* _RECORD EXCERPTS_:
--------------------

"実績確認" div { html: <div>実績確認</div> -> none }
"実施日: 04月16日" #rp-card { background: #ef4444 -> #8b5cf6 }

--------------------

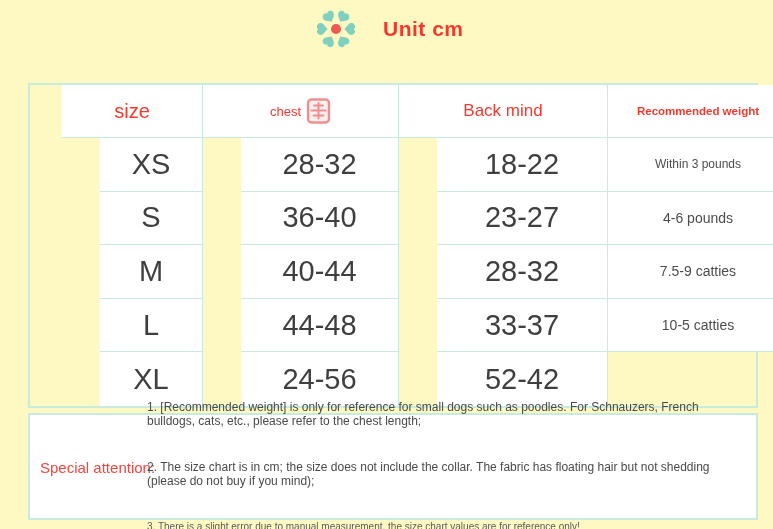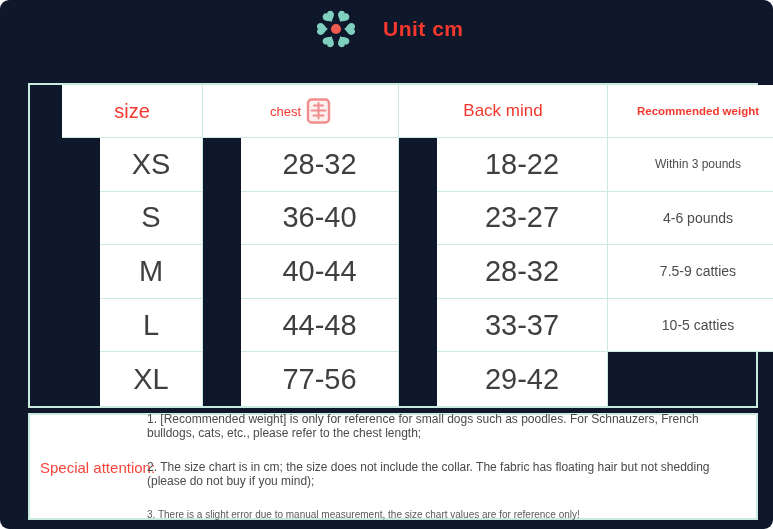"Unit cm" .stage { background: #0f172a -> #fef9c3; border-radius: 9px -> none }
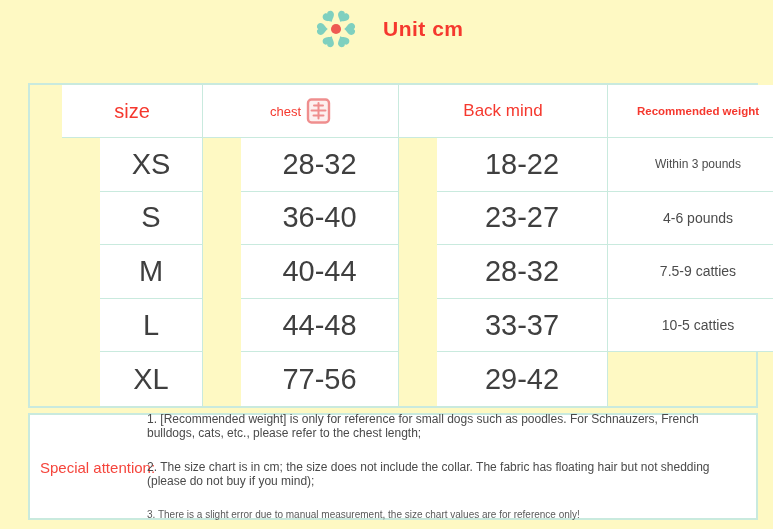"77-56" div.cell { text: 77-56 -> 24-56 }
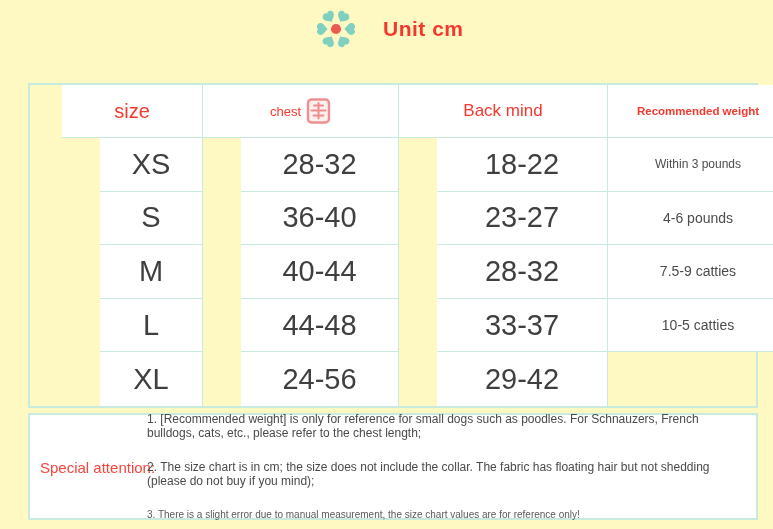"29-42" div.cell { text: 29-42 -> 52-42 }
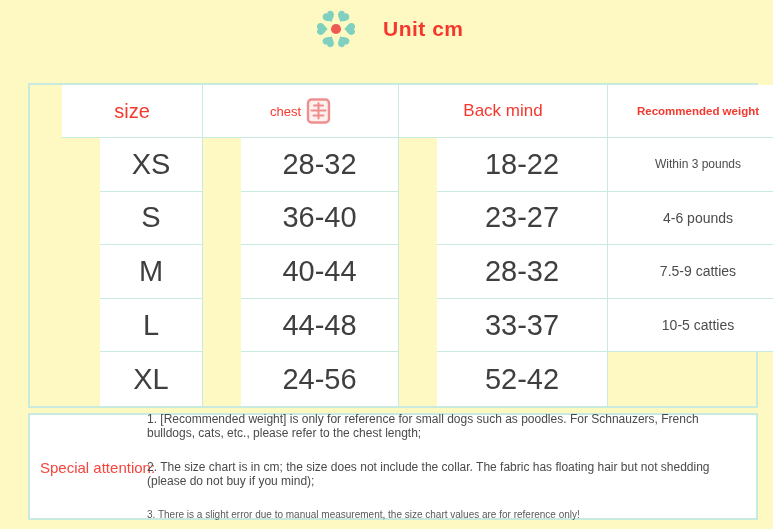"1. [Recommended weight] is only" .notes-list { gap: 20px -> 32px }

--------------------

* _THE TASK_: Beginning with the line that contains "text: 29-42 ->", write out the lines of the material above exactly, and end with the line that contains "[Recommended weight] is". Omit the pictures.

* _EXERCISE ANSWER_:
"29-42" div.cell { text: 29-42 -> 52-42 }
"1. [Recommended weight] is only" .notes-list { gap: 20px -> 32px }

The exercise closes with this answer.